A vos pieds, la vase grise prend la forme d’un visage, un visage oblong, au nez fin, aux pommettes saillantes, aux yeux bridés d’une histoire ancienne. Un visage creusé de glaise, un visage creusé de l’argile de vos doigts. Œil désincarné, voilà ce que vous voudriez penser. Et vous me voyez. Je marche, corps enseveli, longtemps j’ai continué de marcher, sous les voiles de brume, dans les yeux du renard, je marche, silhouette allongée, sous la lune croissante, tête engloutie, je marche. De l’archipel de l’oubli, aux confins du Kamtchatka, je me suis levé, traversant les grandes herbes jaunes des steppes, battant au vent comme frappent mes pas.

 

Ensemble nous avons marché dans cette peur fragile de ne jamais exister.

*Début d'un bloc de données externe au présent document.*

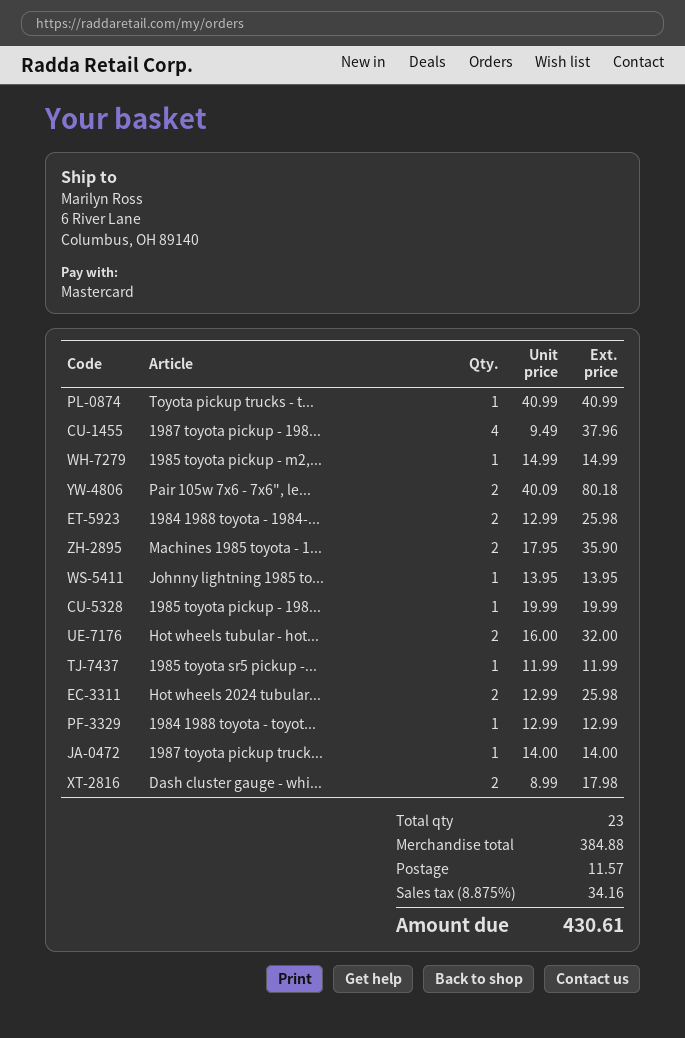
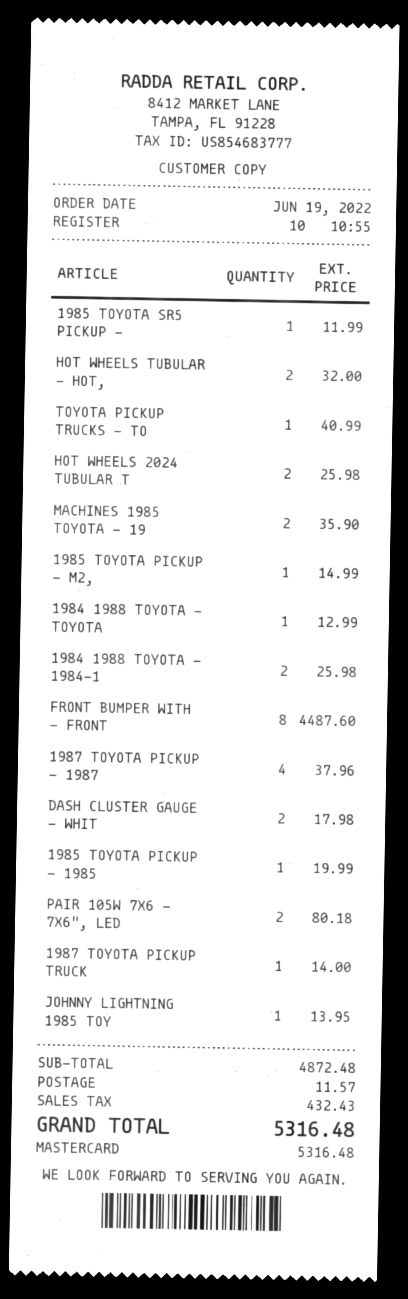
FRONT BUMPER WITH - FRONT: none -> 8 for 4487.60
subtotal: 384.88 -> 4872.48
tax: 34.16 -> 432.43
total: 430.61 -> 5316.48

Dans cette baie où courent les voiles brumeux, nos corps sortis de la glaise, nos pas effondrés dans le bruissement de la croûte asséchée qui effeuille la terre. Ersatz d’homme, épouvantails de paille dont les souvenirs s’accrochent aux barbelés, nous flottons entre deux mondes, sans jamais ne devoir en choisir un seul. Nos pas extirpés d’une boue grasse aux lèvres gonflées, aux larmes débordantes traversent la baie. Vous, maintenant, par qui je vis, dites-moi, qu’ensemble, nous marcherons contre cette peur frémissante, de demeurer, à jamais, page blanche.